Input records:
* * * * * * * * *

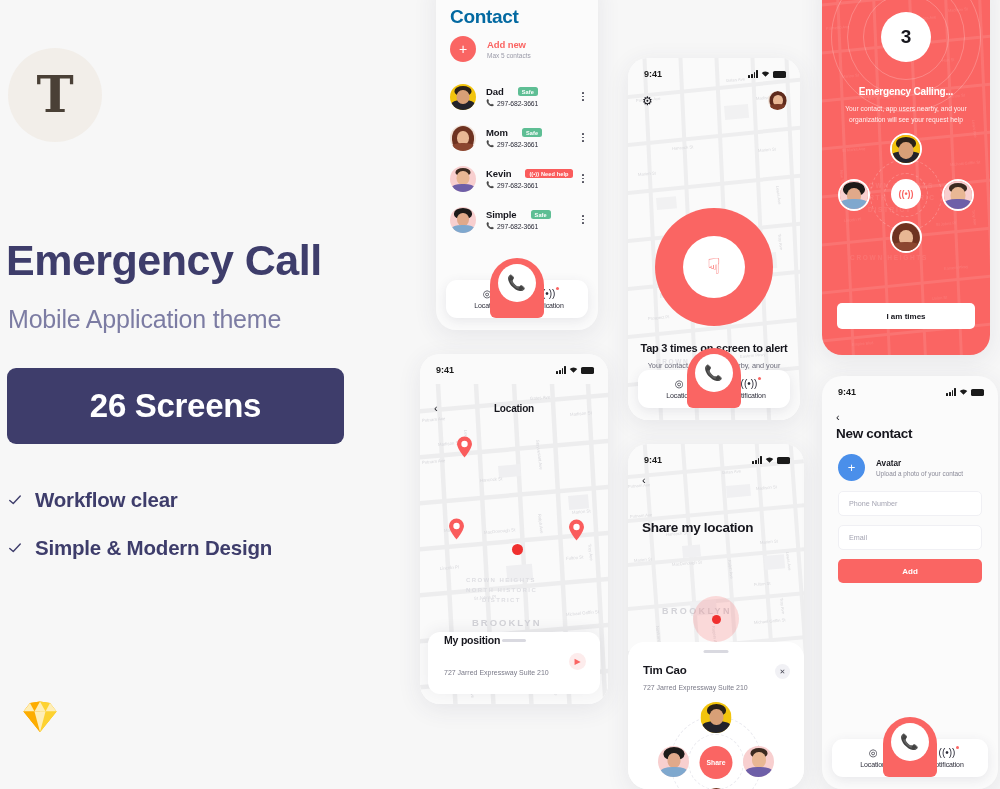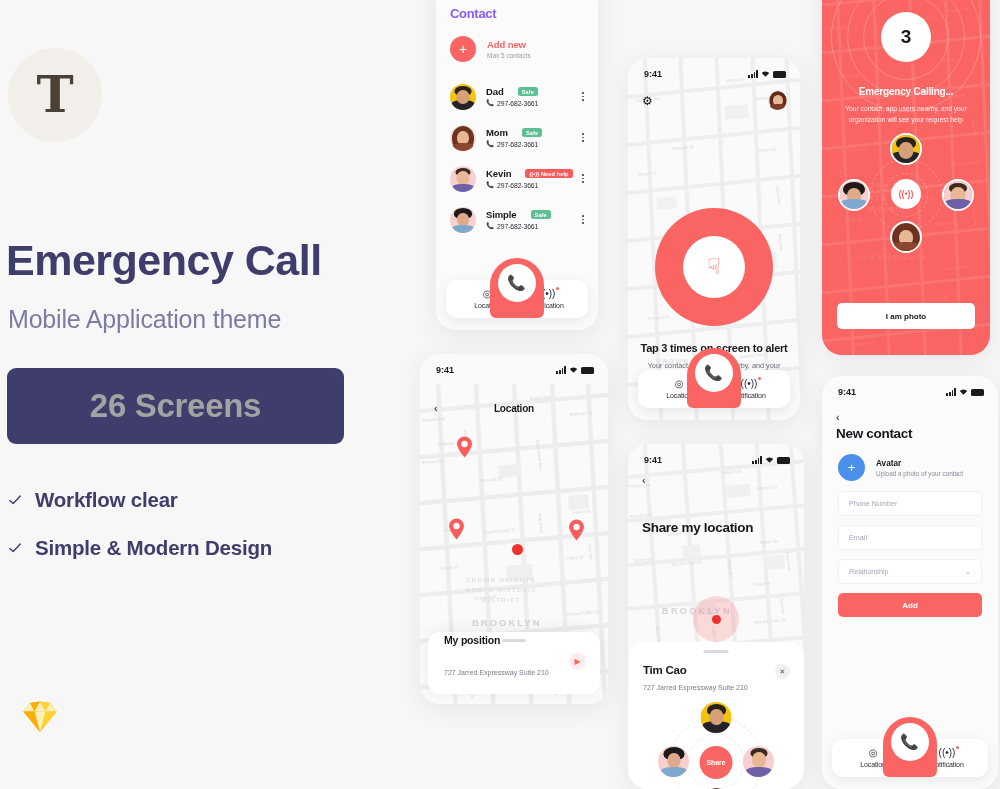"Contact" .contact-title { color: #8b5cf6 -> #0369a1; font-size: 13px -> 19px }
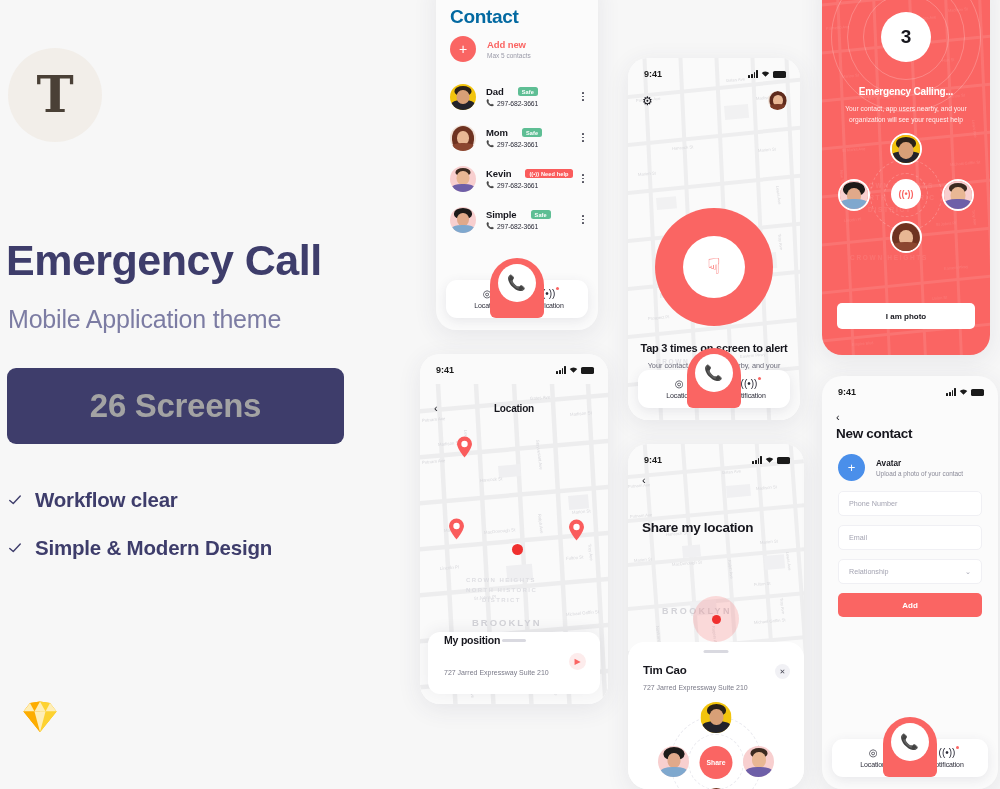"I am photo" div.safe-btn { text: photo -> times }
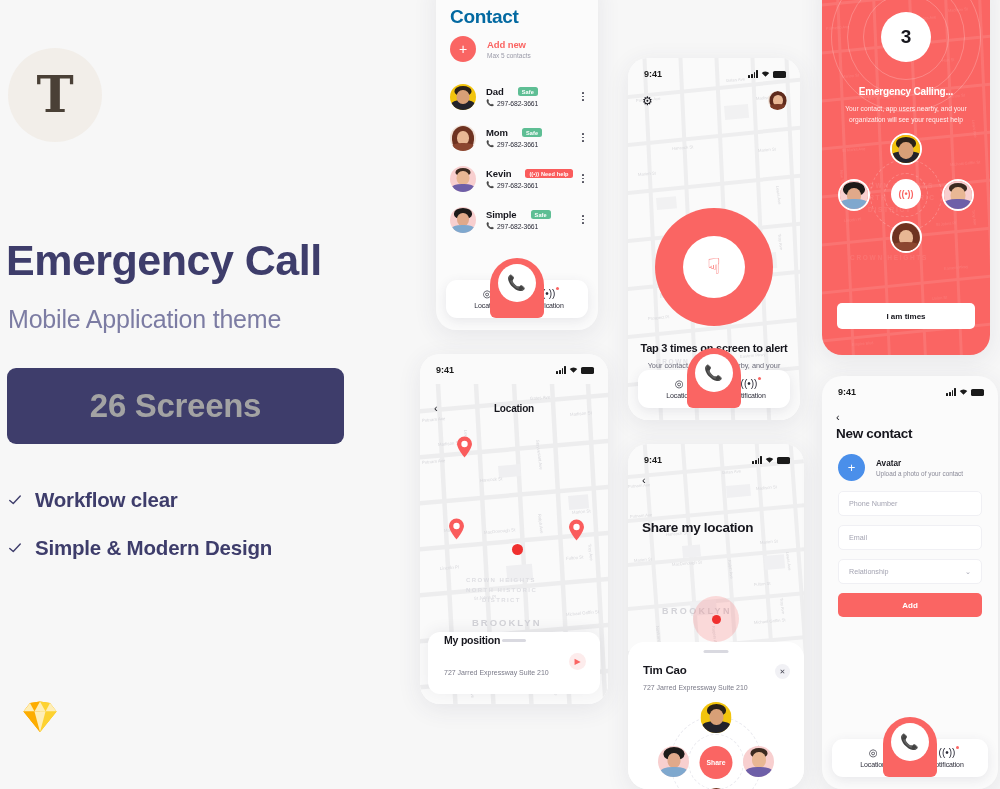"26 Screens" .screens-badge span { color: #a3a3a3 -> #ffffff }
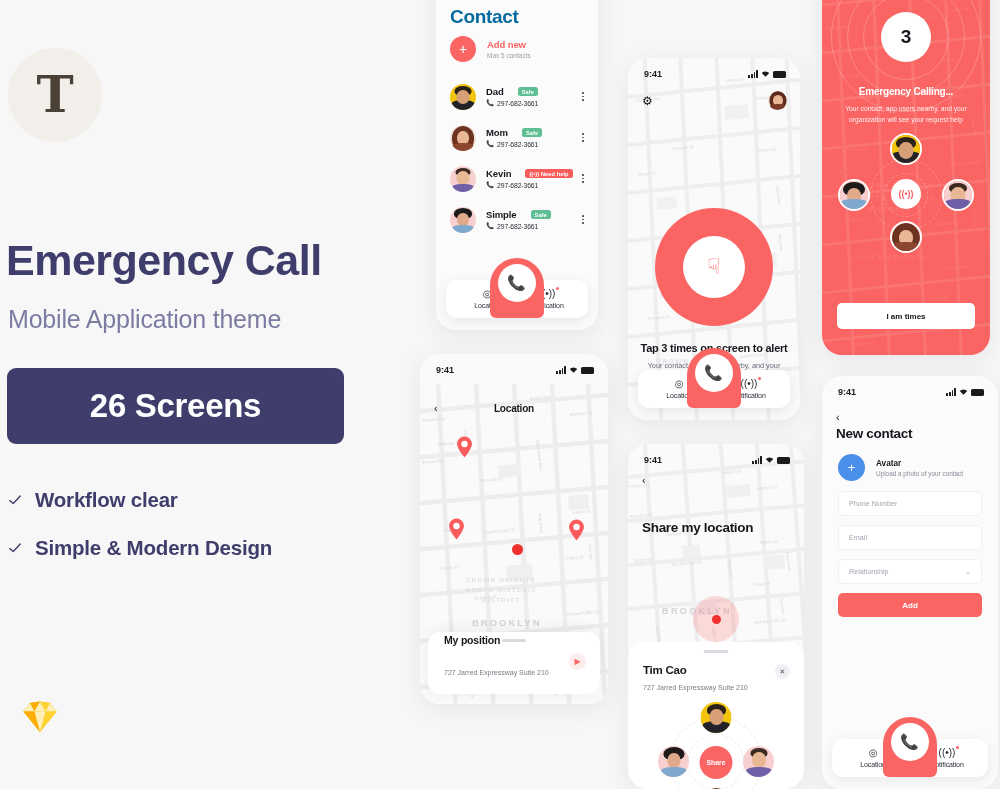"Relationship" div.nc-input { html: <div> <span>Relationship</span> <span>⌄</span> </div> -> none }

* * * * * * * * *

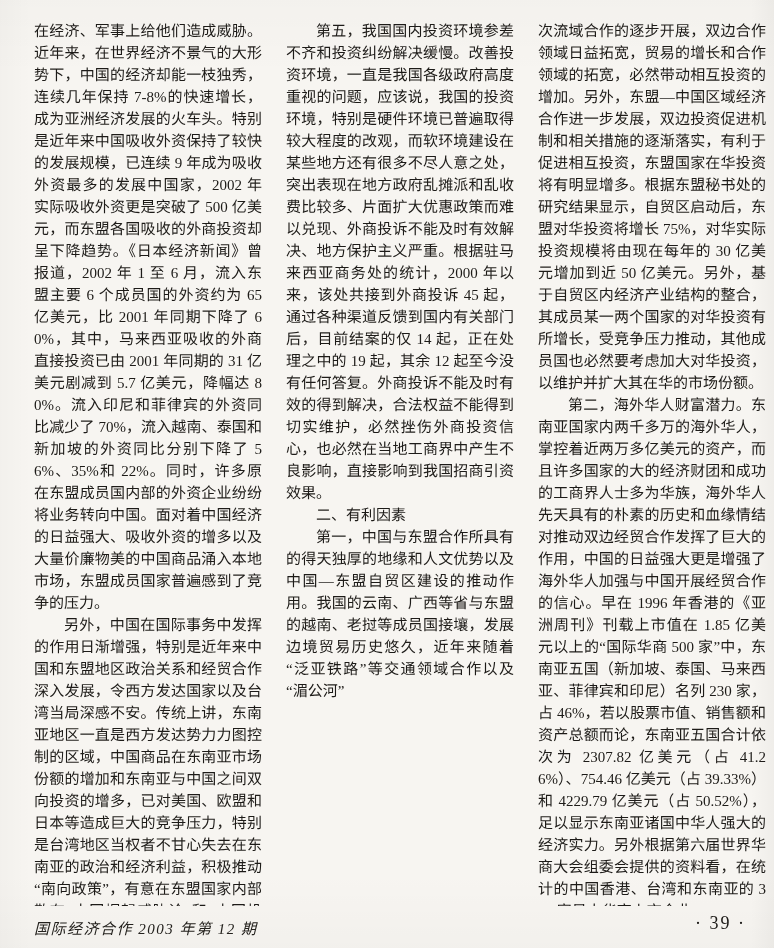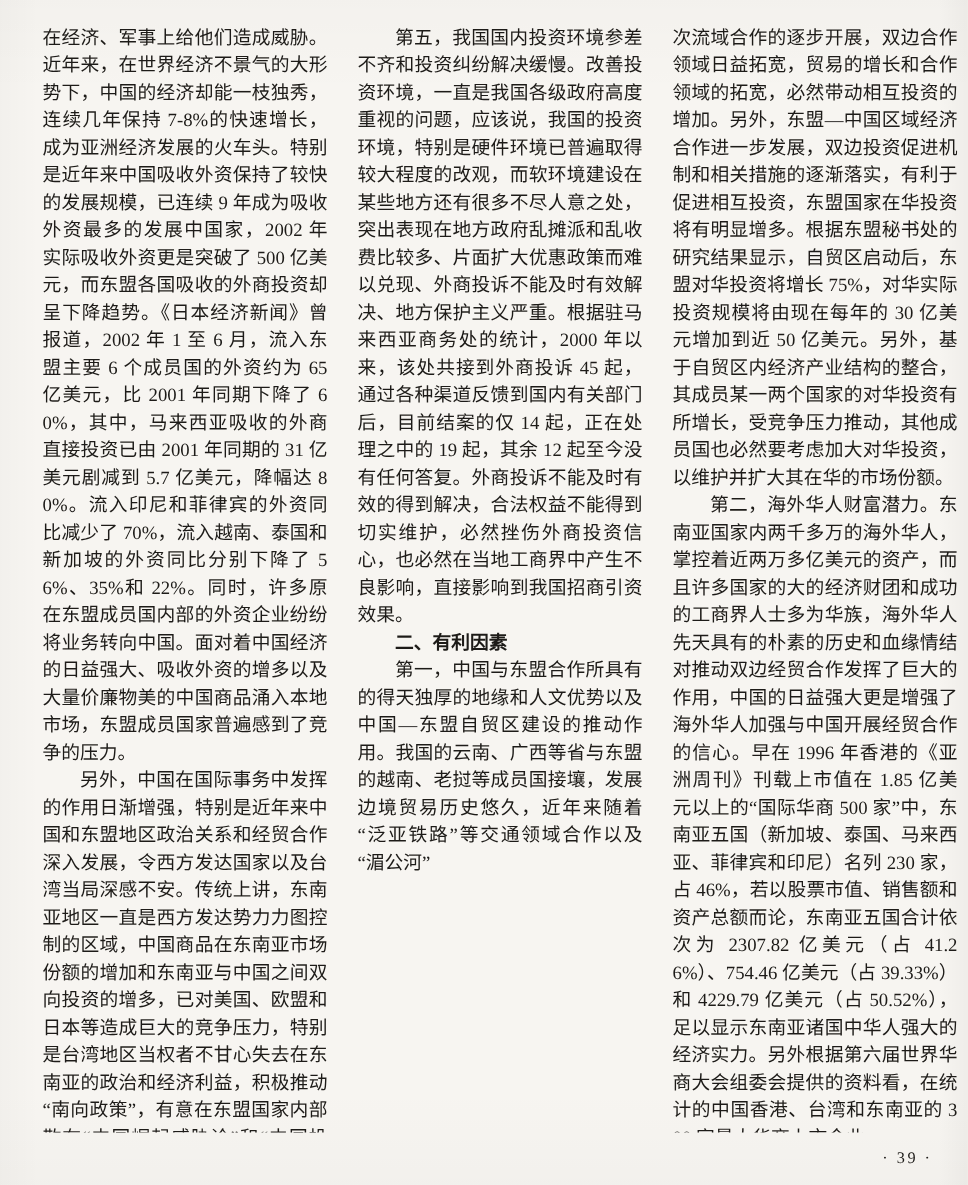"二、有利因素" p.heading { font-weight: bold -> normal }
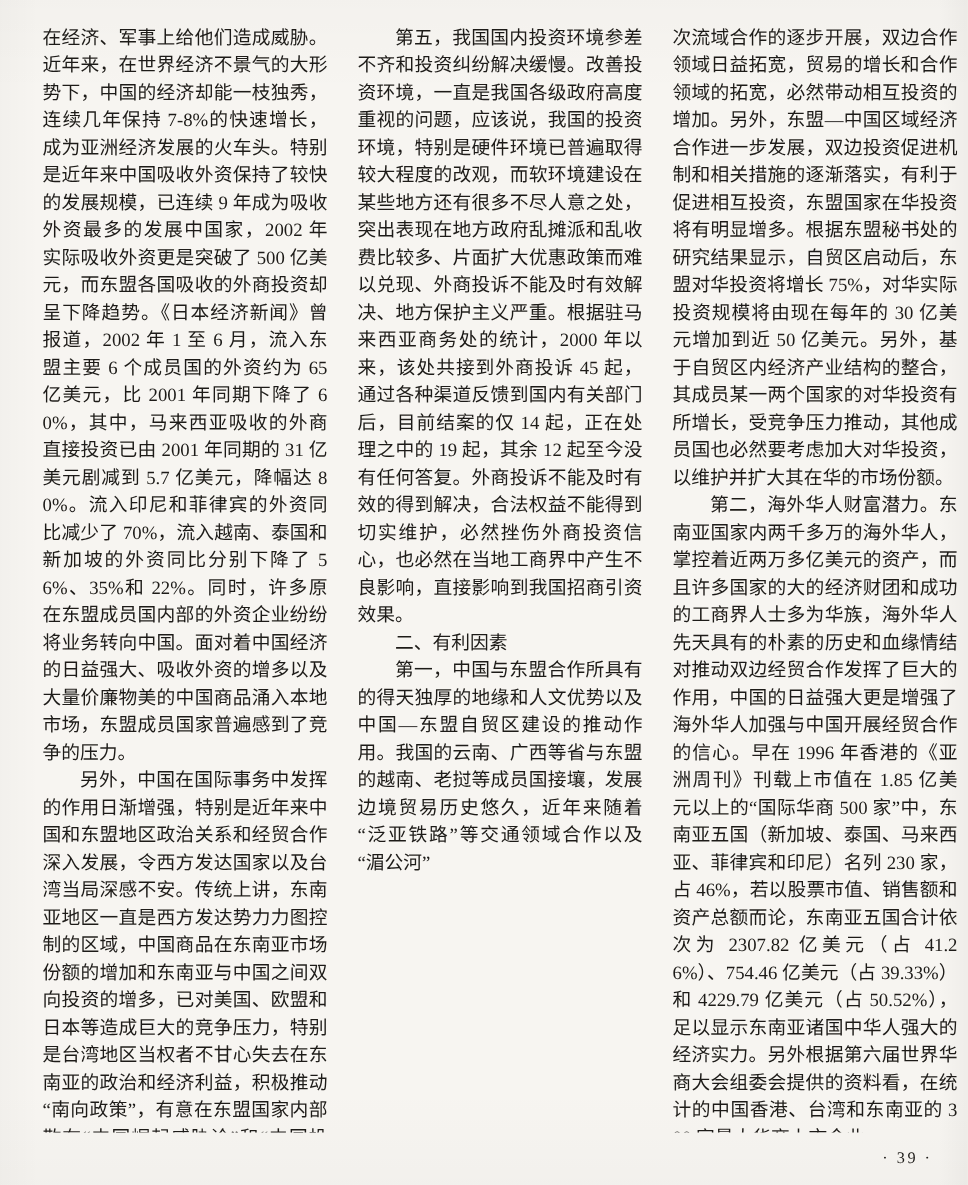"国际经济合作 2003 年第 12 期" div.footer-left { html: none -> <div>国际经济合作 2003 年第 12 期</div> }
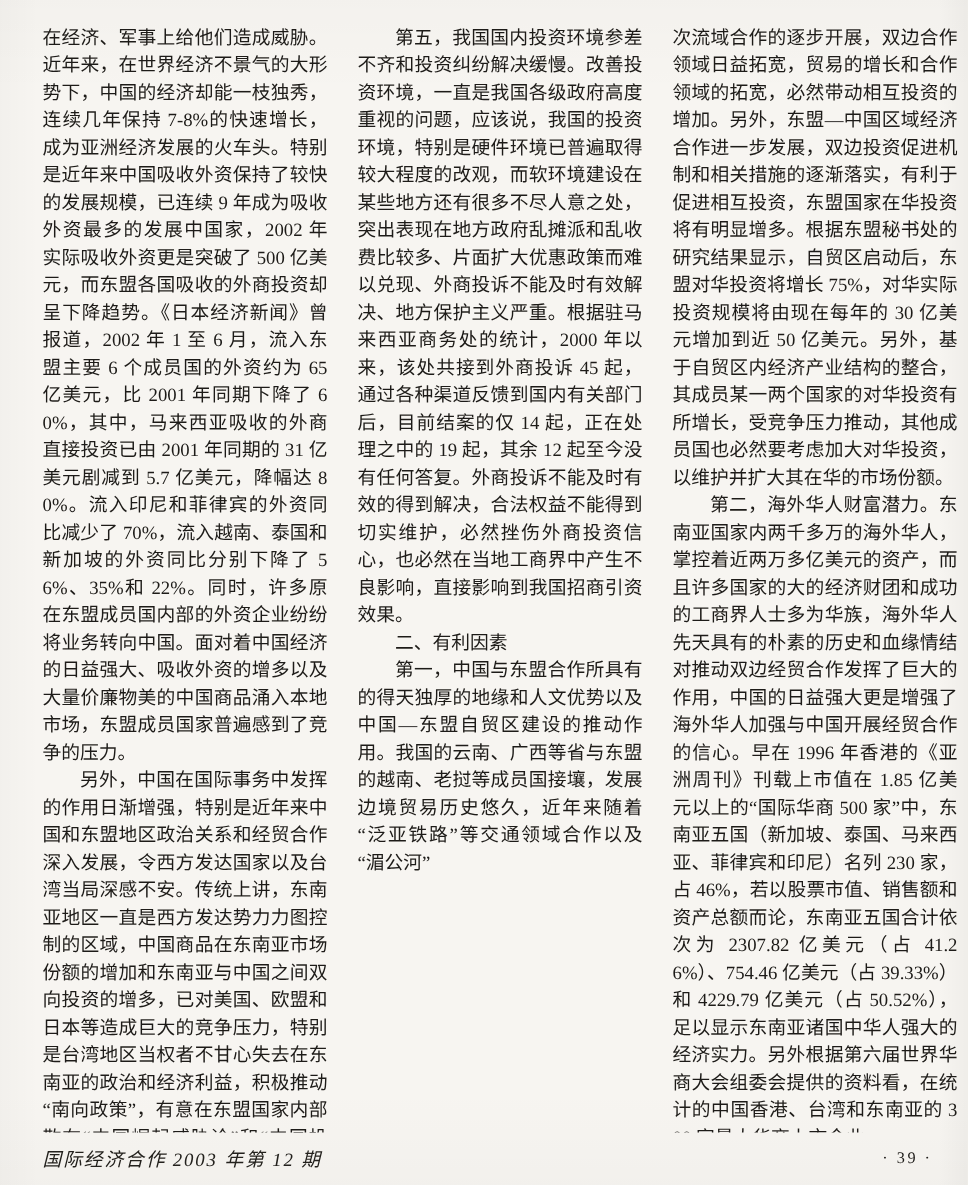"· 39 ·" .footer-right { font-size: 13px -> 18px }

* * * * * * * * *

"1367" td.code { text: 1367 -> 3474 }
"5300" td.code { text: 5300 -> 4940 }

* * * * * * * * *

Problem to work on:
Find the string "code" in the entries above. Copy each line where it occurs.

Final answer:
"1367" td.code { text: 1367 -> 3474 }
"5300" td.code { text: 5300 -> 4940 }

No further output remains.